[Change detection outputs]
---------------
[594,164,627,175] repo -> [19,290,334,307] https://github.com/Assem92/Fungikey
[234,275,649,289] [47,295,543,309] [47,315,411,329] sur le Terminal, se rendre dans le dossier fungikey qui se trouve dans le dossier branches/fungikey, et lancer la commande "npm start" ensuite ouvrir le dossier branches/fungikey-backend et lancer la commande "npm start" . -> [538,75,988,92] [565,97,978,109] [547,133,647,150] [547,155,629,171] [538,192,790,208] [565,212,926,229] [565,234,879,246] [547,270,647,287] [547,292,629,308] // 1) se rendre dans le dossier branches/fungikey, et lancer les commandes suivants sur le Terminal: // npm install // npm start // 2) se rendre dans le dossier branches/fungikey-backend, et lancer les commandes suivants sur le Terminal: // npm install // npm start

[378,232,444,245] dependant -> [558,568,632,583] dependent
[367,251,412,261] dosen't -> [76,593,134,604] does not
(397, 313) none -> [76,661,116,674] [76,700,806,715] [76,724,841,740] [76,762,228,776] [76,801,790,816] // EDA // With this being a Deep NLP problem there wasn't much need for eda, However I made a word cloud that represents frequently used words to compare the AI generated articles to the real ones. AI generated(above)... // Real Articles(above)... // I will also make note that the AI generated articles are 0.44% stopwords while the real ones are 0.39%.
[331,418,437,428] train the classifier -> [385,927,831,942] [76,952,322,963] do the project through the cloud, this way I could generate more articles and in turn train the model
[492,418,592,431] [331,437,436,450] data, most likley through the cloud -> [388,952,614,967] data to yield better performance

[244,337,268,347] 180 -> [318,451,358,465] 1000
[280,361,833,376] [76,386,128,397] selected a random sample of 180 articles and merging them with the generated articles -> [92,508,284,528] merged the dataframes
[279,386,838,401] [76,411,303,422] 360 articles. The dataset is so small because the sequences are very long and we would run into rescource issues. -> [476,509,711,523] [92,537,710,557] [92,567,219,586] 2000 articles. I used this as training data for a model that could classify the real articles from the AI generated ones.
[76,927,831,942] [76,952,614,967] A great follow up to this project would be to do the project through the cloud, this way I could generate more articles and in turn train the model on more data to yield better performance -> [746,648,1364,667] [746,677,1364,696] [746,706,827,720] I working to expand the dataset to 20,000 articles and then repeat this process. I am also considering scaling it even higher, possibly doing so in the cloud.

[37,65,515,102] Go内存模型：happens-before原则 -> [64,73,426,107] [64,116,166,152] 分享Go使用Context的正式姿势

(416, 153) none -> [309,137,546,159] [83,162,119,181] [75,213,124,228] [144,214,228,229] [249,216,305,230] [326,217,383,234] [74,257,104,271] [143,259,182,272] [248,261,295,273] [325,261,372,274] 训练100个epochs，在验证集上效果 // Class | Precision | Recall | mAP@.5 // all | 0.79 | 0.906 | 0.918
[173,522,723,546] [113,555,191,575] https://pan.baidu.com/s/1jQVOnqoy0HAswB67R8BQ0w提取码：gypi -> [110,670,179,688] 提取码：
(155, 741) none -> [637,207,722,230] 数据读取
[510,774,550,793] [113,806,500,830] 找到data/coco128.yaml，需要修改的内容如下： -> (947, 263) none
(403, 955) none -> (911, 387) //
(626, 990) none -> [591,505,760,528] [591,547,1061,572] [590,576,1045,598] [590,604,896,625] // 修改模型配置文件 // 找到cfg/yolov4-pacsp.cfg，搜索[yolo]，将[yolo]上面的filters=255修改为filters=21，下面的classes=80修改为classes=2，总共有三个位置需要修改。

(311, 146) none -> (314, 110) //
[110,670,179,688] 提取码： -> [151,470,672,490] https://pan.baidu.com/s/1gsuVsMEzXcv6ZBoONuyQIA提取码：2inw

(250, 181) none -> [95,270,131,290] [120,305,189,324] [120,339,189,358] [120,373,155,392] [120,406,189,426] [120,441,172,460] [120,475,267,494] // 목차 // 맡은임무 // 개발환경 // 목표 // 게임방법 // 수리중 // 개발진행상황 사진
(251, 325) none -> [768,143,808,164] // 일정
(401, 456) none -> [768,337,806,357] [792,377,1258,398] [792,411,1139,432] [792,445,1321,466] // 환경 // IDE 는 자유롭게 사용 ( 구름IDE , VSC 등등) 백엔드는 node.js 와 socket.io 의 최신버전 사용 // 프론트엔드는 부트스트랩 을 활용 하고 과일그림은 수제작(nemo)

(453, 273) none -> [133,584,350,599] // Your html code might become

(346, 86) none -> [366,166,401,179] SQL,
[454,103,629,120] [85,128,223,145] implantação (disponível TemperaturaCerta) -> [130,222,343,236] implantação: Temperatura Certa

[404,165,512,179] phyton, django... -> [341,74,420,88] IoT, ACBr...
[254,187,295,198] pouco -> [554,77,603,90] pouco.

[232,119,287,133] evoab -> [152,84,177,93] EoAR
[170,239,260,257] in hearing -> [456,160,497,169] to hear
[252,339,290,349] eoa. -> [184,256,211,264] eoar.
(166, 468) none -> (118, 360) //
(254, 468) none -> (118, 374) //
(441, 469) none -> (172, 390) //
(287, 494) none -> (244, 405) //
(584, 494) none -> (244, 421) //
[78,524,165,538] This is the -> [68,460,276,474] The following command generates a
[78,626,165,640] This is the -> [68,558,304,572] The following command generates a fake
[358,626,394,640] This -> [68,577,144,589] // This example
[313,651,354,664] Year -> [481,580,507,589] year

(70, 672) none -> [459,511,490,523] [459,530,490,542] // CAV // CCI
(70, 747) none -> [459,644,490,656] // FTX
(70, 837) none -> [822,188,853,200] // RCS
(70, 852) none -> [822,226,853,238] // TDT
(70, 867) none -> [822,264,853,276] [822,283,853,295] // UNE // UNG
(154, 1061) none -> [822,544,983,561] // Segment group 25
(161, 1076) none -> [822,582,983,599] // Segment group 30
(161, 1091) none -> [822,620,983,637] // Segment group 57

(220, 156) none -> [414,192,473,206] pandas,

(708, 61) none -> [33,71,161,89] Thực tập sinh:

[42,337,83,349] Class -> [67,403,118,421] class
---------------
Problem statement: Please write out the entries above in full, exactly as they read.

Result for this task:
[594,164,627,175] repo -> [19,290,334,307] https://github.com/Assem92/Fungikey
[234,275,649,289] [47,295,543,309] [47,315,411,329] sur le Terminal, se rendre dans le dossier fungikey qui se trouve dans le dossier branches/fungikey, et lancer la commande "npm start" ensuite ouvrir le dossier branches/fungikey-backend et lancer la commande "npm start" . -> [538,75,988,92] [565,97,978,109] [547,133,647,150] [547,155,629,171] [538,192,790,208] [565,212,926,229] [565,234,879,246] [547,270,647,287] [547,292,629,308] // 1) se rendre dans le dossier branches/fungikey, et lancer les commandes suivants sur le Terminal: // npm install // npm start // 2) se rendre dans le dossier branches/fungikey-backend, et lancer les commandes suivants sur le Terminal: // npm install // npm start

[378,232,444,245] dependant -> [558,568,632,583] dependent
[367,251,412,261] dosen't -> [76,593,134,604] does not
(397, 313) none -> [76,661,116,674] [76,700,806,715] [76,724,841,740] [76,762,228,776] [76,801,790,816] // EDA // With this being a Deep NLP problem there wasn't much need for eda, However I made a word cloud that represents frequently used words to compare the AI generated articles to the real ones. AI generated(above)... // Real Articles(above)... // I will also make note that the AI generated articles are 0.44% stopwords while the real ones are 0.39%.
[331,418,437,428] train the classifier -> [385,927,831,942] [76,952,322,963] do the project through the cloud, this way I could generate more articles and in turn train the model
[492,418,592,431] [331,437,436,450] data, most likley through the cloud -> [388,952,614,967] data to yield better performance

[244,337,268,347] 180 -> [318,451,358,465] 1000
[280,361,833,376] [76,386,128,397] selected a random sample of 180 articles and merging them with the generated articles -> [92,508,284,528] merged the dataframes
[279,386,838,401] [76,411,303,422] 360 articles. The dataset is so small because the sequences are very long and we would run into rescource issues. -> [476,509,711,523] [92,537,710,557] [92,567,219,586] 2000 articles. I used this as training data for a model that could classify the real articles from the AI generated ones.
[76,927,831,942] [76,952,614,967] A great follow up to this project would be to do the project through the cloud, this way I could generate more articles and in turn train the model on more data to yield better performance -> [746,648,1364,667] [746,677,1364,696] [746,706,827,720] I working to expand the dataset to 20,000 articles and then repeat this process. I am also considering scaling it even higher, possibly doing so in the cloud.

[37,65,515,102] Go内存模型：happens-before原则 -> [64,73,426,107] [64,116,166,152] 分享Go使用Context的正式姿势

(416, 153) none -> [309,137,546,159] [83,162,119,181] [75,213,124,228] [144,214,228,229] [249,216,305,230] [326,217,383,234] [74,257,104,271] [143,259,182,272] [248,261,295,273] [325,261,372,274] 训练100个epochs，在验证集上效果 // Class | Precision | Recall | mAP@.5 // all | 0.79 | 0.906 | 0.918
[173,522,723,546] [113,555,191,575] https://pan.baidu.com/s/1jQVOnqoy0HAswB67R8BQ0w提取码：gypi -> [110,670,179,688] 提取码：
(155, 741) none -> [637,207,722,230] 数据读取
[510,774,550,793] [113,806,500,830] 找到data/coco128.yaml，需要修改的内容如下： -> (947, 263) none
(403, 955) none -> (911, 387) //
(626, 990) none -> [591,505,760,528] [591,547,1061,572] [590,576,1045,598] [590,604,896,625] // 修改模型配置文件 // 找到cfg/yolov4-pacsp.cfg，搜索[yolo]，将[yolo]上面的filters=255修改为filters=21，下面的classes=80修改为classes=2，总共有三个位置需要修改。

(311, 146) none -> (314, 110) //
[110,670,179,688] 提取码： -> [151,470,672,490] https://pan.baidu.com/s/1gsuVsMEzXcv6ZBoONuyQIA提取码：2inw

(250, 181) none -> [95,270,131,290] [120,305,189,324] [120,339,189,358] [120,373,155,392] [120,406,189,426] [120,441,172,460] [120,475,267,494] // 목차 // 맡은임무 // 개발환경 // 목표 // 게임방법 // 수리중 // 개발진행상황 사진
(251, 325) none -> [768,143,808,164] // 일정
(401, 456) none -> [768,337,806,357] [792,377,1258,398] [792,411,1139,432] [792,445,1321,466] // 환경 // IDE 는 자유롭게 사용 ( 구름IDE , VSC 등등) 백엔드는 node.js 와 socket.io 의 최신버전 사용 // 프론트엔드는 부트스트랩 을 활용 하고 과일그림은 수제작(nemo)

(453, 273) none -> [133,584,350,599] // Your html code might become

(346, 86) none -> [366,166,401,179] SQL,
[454,103,629,120] [85,128,223,145] implantação (disponível TemperaturaCerta) -> [130,222,343,236] implantação: Temperatura Certa

[404,165,512,179] phyton, django... -> [341,74,420,88] IoT, ACBr...
[254,187,295,198] pouco -> [554,77,603,90] pouco.

[232,119,287,133] evoab -> [152,84,177,93] EoAR
[170,239,260,257] in hearing -> [456,160,497,169] to hear
[252,339,290,349] eoa. -> [184,256,211,264] eoar.
(166, 468) none -> (118, 360) //
(254, 468) none -> (118, 374) //
(441, 469) none -> (172, 390) //
(287, 494) none -> (244, 405) //
(584, 494) none -> (244, 421) //
[78,524,165,538] This is the -> [68,460,276,474] The following command generates a
[78,626,165,640] This is the -> [68,558,304,572] The following command generates a fake
[358,626,394,640] This -> [68,577,144,589] // This example
[313,651,354,664] Year -> [481,580,507,589] year

(70, 672) none -> [459,511,490,523] [459,530,490,542] // CAV // CCI
(70, 747) none -> [459,644,490,656] // FTX
(70, 837) none -> [822,188,853,200] // RCS
(70, 852) none -> [822,226,853,238] // TDT
(70, 867) none -> [822,264,853,276] [822,283,853,295] // UNE // UNG
(154, 1061) none -> [822,544,983,561] // Segment group 25
(161, 1076) none -> [822,582,983,599] // Segment group 30
(161, 1091) none -> [822,620,983,637] // Segment group 57

(220, 156) none -> [414,192,473,206] pandas,

(708, 61) none -> [33,71,161,89] Thực tập sinh:

[42,337,83,349] Class -> [67,403,118,421] class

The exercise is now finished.